Sravani Madhileti, Krishnamurthy Sriram, Parameswaran Narayanan, Rajappa Medha
Department of Pediatrics, Jawaharlal Institute of Postgraduate Medical Education and Research (JIPMER), Puducherry.
Department of Pediatrics, Jawaharlal Institute of Postgraduate Medical Education and Research (JIPMER), Puducherry.

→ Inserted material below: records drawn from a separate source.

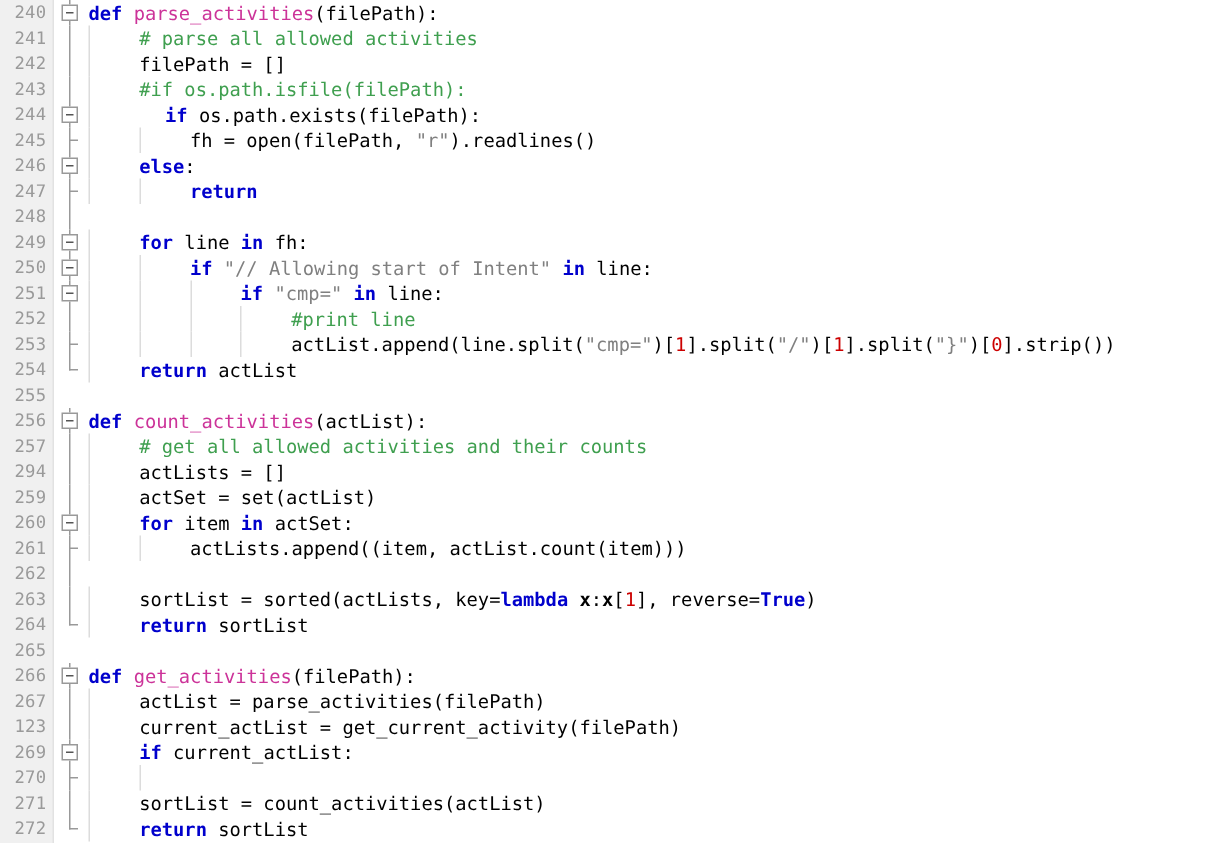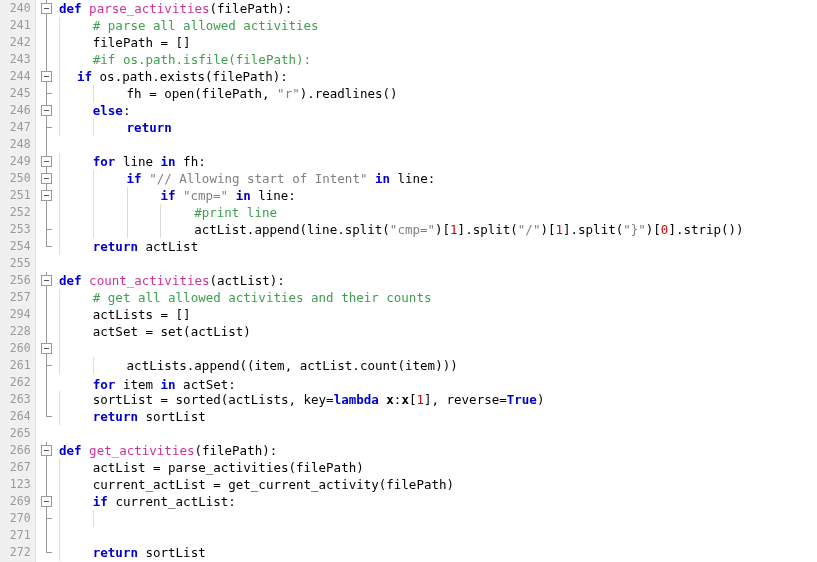--- a/index.html
+++ b/index.html
@@ -166,21 +166,21 @@
       <div class="ln">249</div>
       <div class="ln">250</div>
       <div class="ln">251</div>
       <div class="ln">252</div>
       <div class="ln">253</div>
       <div class="ln">254</div>
       <div class="ln">255</div>
       <div class="ln">256</div>
       <div class="ln">257</div>
       <div class="ln">294</div>
-      <div class="ln">228</div>
+      <div class="ln">259</div>
       <div class="ln">260</div>
       <div class="ln">261</div>
       <div class="ln">262</div>
       <div class="ln">263</div>
       <div class="ln">264</div>
       <div class="ln">265</div>
       <div class="ln">266</div>
       <div class="ln">267</div>
       <div class="ln">123</div>
       <div class="ln">269</div>
@@ -300,44 +300,44 @@
       <div class="fold-row">
         <div class="fold-end"></div>
       </div>
     </div>
 
   <div id="code">
       <div class="row"><span class="txt" style="margin-left: 1px; text-align: center;"><span class="kw">def </span><span class="fname">parse_activities</span><span class="pln">(filePath):</span></span></div>
       <div class="row"><div class="guide" style="left: 1px;"></div><span class="txt" style="margin-left: 34.8px;"><span class="cmt"># parse all allowed activities</span></span></div>
       <div class="row"><div class="guide" style="left: 1px;"></div><span class="txt" style="margin-left: 34.8px;"><span class="pln">filePath = []</span></span></div>
       <div class="row"><div class="guide" style="left: 1px;"></div><span class="txt" style="margin-left: 34.8px; text-align: center;"><span class="cmt">#if os.path.isfile(filePath):</span></span></div>
-      <div class="row"><div class="guide" style="left: 1px;"></div><span class="txt" style="margin-left: 19px;"><span class="kw">if</span><span class="pln"> os.path.exists(filePath):</span></span></div>
+      <div class="row"><div class="guide" style="left: 1px;"></div><span class="txt" style="margin-left: 52px;"><span class="kw">if</span><span class="pln"> os.path.exists(filePath):</span></span></div>
       <div class="row"><div class="guide" style="left: 1px;"></div><div class="guide" style="left: 34.8px;"></div><span class="txt" style="margin-left: 68.6px;"><span class="pln">fh = open(filePath, </span><span class="str">"r"</span><span class="pln">).readlines()</span></span></div>
       <div class="row"><div class="guide" style="left: 1px;"></div><span class="txt" style="margin-left: 34.8px;"><span class="kw">else</span><span class="pln">:</span></span></div>
       <div class="row"><div class="guide" style="left: 1px;"></div><div class="guide" style="left: 34.8px;"></div><span class="txt" style="margin-left: 68.6px;"><span class="kw">return</span></span></div>
       <div class="row"><span class="txt" style="margin-left: 1px;"></span></div>
       <div class="row"><div class="guide" style="left: 1px;"></div><span class="txt" style="margin-left: 34.8px;"><span class="kw">for</span><span class="pln"> line </span><span class="kw">in</span><span class="pln"> fh:</span></span></div>
       <div class="row"><div class="guide" style="left: 1px;"></div><div class="guide" style="left: 34.8px;"></div><span class="txt" style="margin-left: 68.6px;"><span class="kw">if</span><span class="pln"> </span><span class="str">"// Allowing start of Intent"</span><span class="pln"> </span><span class="kw">in</span><span class="pln"> line:</span></span></div>
       <div class="row"><div class="guide" style="left: 1px;"></div><div class="guide" style="left: 34.8px;"></div><div class="guide" style="left: 68.6px;"></div><span class="txt" style="margin-left: 102.4px;"><span class="kw">if</span><span class="pln"> </span><span class="str">"cmp="</span><span class="pln"> </span><span class="kw">in</span><span class="pln"> line:</span></span></div>
       <div class="row"><div class="guide" style="left: 1px;"></div><div class="guide" style="left: 34.8px;"></div><div class="guide" style="left: 68.6px;"></div><div class="guide" style="left: 102.4px;"></div><span class="txt" style="margin-left: 136.2px;"><span class="cmt">#print line</span></span></div>
       <div class="row"><div class="guide" style="left: 1px;"></div><div class="guide" style="left: 34.8px;"></div><div class="guide" style="left: 68.6px;"></div><div class="guide" style="left: 102.4px;"></div><span class="txt" style="margin-left: 136.2px;"><span class="pln">actList.append(line.split(</span><span class="str">"cmp="</span><span class="pln">)[</span><span class="num">1</span><span class="pln">].split(</span><span class="str">"/"</span><span class="pln">)[</span><span class="num">1</span><span class="pln">].split(</span><span class="str">"}"</span><span class="pln">)[</span><span class="num">0</span><span class="pln">].strip())</span></span></div>
       <div class="row"><div class="guide" style="left: 1px;"></div><span class="txt" style="margin-left: 34.8px;"><span class="kw">return</span><span class="pln"> actList</span></span></div>
       <div class="row"><span class="txt" style="margin-left: 1px;"></span></div>
       <div class="row"><span class="txt" style="margin-left: 1px;"><span class="kw">def </span><span class="fname">count_activities</span><span class="pln">(actList):</span></span></div>
       <div class="row"><div class="guide" style="left: 1px;"></div><span class="txt" style="margin-left: 34.8px;"><span class="cmt"># get all allowed activities and their counts</span></span></div>
       <div class="row"><div class="guide" style="left: 1px;"></div><span class="txt" style="margin-left: 34.8px;"><span class="pln">actLists = []</span></span></div>
       <div class="row"><div class="guide" style="left: 1px;"></div><span class="txt" style="margin-left: 34.8px;"><span class="pln">actSet = set(actList)</span></span></div>
-      <div class="row"><div class="guide" style="left: 1px;"></div><span class="txt" style="margin-left: 34.8px; margin-top: 36px;"><span class="kw">for</span><span class="pln"> item </span><span class="kw">in</span><span class="pln"> actSet:</span></span></div>
+      <div class="row"><div class="guide" style="left: 1px;"></div><span class="txt" style="margin-left: 34.8px;"><span class="kw">for</span><span class="pln"> item </span><span class="kw">in</span><span class="pln"> actSet:</span></span></div>
       <div class="row"><div class="guide" style="left: 1px;"></div><div class="guide" style="left: 34.8px;"></div><span class="txt" style="margin-left: 68.6px;"><span class="pln">actLists.append((item, actList.count(item)))</span></span></div>
       <div class="row"><span class="txt" style="margin-left: 1px;"></span></div>
       <div class="row"><div class="guide" style="left: 1px;"></div><span class="txt" style="margin-left: 34.8px;"><span class="pln">sortList = sorted(actLists, key=</span><span class="kw">lambda</span><span class="pln"> </span><span class="bvar">x</span><span class="pln">:</span><span class="bvar">x</span><span class="pln">[</span><span class="num">1</span><span class="pln">], reverse=</span><span class="kw">True</span><span class="pln">)</span></span></div>
       <div class="row"><div class="guide" style="left: 1px;"></div><span class="txt" style="margin-left: 34.8px;"><span class="kw">return</span><span class="pln"> sortList</span></span></div>
       <div class="row"><span class="txt" style="margin-left: 1px;"></span></div>
       <div class="row"><span class="txt" style="margin-left: 1px;"><span class="kw">def </span><span class="fname">get_activities</span><span class="pln">(filePath):</span></span></div>
       <div class="row"><div class="guide" style="left: 1px;"></div><span class="txt" style="margin-left: 34.8px;"><span class="pln">actList = parse_activities(filePath)</span></span></div>
       <div class="row"><div class="guide" style="left: 1px;"></div><span class="txt" style="margin-left: 34.8px;"><span class="pln">current_actList = get_current_activity(filePath)</span></span></div>
       <div class="row"><div class="guide" style="left: 1px;"></div><span class="txt" style="margin-left: 34.8px;"><span class="kw">if</span><span class="pln"> current_actList:</span></span></div>
       <div class="row"><div class="guide" style="left: 1px;"></div><div class="guide" style="left: 34.8px;"></div></div>
-      <div class="row"><div class="guide" style="left: 1px;"></div></div>
+      <div class="row"><div class="guide" style="left: 1px;"></div><span class="txt" style="margin-left: 34.8px;"><span class="pln">sortList = count_activities(actList)</span></span></div>
       <div class="row"><div class="guide" style="left: 1px;"></div><span class="txt" style="margin-left: 34.8px;"><span class="kw">return</span><span class="pln"> sortList</span></span></div>
     </div>
 
 </div>
 
 </body></html>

Correspondence to: Dr Sriram Krishnamurthy, Professor, Department of Pediatrics, Jawaharlal Institute of Postgraduate Medical Education and Research (JIPMER), Puducherry 605 006.
Indian Pediatr. 2022 Mar 15;59(3):226-229. Epub 2022 Jan 5.

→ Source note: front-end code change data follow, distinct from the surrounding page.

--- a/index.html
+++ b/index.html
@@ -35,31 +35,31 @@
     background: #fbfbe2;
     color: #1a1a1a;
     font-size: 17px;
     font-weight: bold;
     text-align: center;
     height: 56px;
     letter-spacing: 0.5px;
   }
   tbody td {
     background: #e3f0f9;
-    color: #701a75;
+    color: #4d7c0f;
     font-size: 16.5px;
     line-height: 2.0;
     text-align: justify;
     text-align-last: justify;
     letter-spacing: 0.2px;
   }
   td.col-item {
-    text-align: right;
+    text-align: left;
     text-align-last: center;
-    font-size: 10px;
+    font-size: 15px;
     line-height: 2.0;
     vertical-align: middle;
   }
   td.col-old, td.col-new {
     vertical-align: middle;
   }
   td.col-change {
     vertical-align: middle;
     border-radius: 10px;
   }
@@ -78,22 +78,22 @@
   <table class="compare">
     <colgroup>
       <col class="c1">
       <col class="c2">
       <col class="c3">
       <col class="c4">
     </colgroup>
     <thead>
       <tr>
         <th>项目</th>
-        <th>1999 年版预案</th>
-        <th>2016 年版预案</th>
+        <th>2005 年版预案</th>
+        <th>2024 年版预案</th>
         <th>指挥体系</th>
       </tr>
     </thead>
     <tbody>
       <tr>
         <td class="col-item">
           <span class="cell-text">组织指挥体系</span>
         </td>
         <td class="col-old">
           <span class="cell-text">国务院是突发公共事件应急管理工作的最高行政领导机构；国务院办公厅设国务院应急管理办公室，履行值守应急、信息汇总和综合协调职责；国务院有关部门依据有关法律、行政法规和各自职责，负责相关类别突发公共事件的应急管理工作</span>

To evaluate the incidence of aminoglycoside-related nephrotoxicity and ascertain drug causality and its risk factors.
This prospective study was conducted from January, 2019 to January, 2021, and recruited 110 consecutively admitted children aged 1 month to 12 years, receiving aminoglycosides for ≥4 days. Drug causality was assessed using Liverpool adverse drug reaction causality assessment tool.
42 (38.2%) children developed acute kidney injury (AKI), with 71 (64.5%) having composite nephrotoxicity (AKI and/or tubular-dysfunction). Only 17 (15.5%) had AKI definitively attributable to aminoglycosides. Hypotension [OR 0.016 (95% CI 0.01-0.71), P=0.03], PRISM-III score 20-29% [OR 55.48 (95% CI 3.66-840.53), P=0.004] and post-surgery patients [OR 3.2 (95% CI 1.01-10.1), P=0.047] were independent predictors of AKI.
Only a small proportion of children receiving aminoglycosides had AKI definitively attributable to the drug.
评估氨基糖苷类药物相关肾毒性的发生率,确定药物因果关系及其危险因素。
本前瞻性研究于2019年1月至2021年1月进行,纳入110例年龄在1个月至12岁之间、连续入院且接受氨基糖苷类药物治疗≥4天的儿童。使用利物浦药物不良反应因果关系评估工具评估药物因果关系。
42例(38.2%)儿童发生急性肾损伤(AKI),其中71例(64.5%)出现复合性肾毒性(AKI和/或肾小管功能障碍)。只有17例(15.5%)的AKI明确归因于氨基糖苷类药物。低血压[比值比(OR)0.016(95%置信区间0.01 - 0.71),P = 0.03]、小儿死亡风险评分(PRISM - III)20 - 29%[OR 55.48(95%置信区间3.66 - 840.53),P = 0.004]和术后患者[OR 3.2(95%置信区间1.01 - 10.1),P = 0.047]是AKI的独立预测因素。
接受氨基糖苷类药物治疗的儿童中,只有一小部分的AKI明确归因于该药物。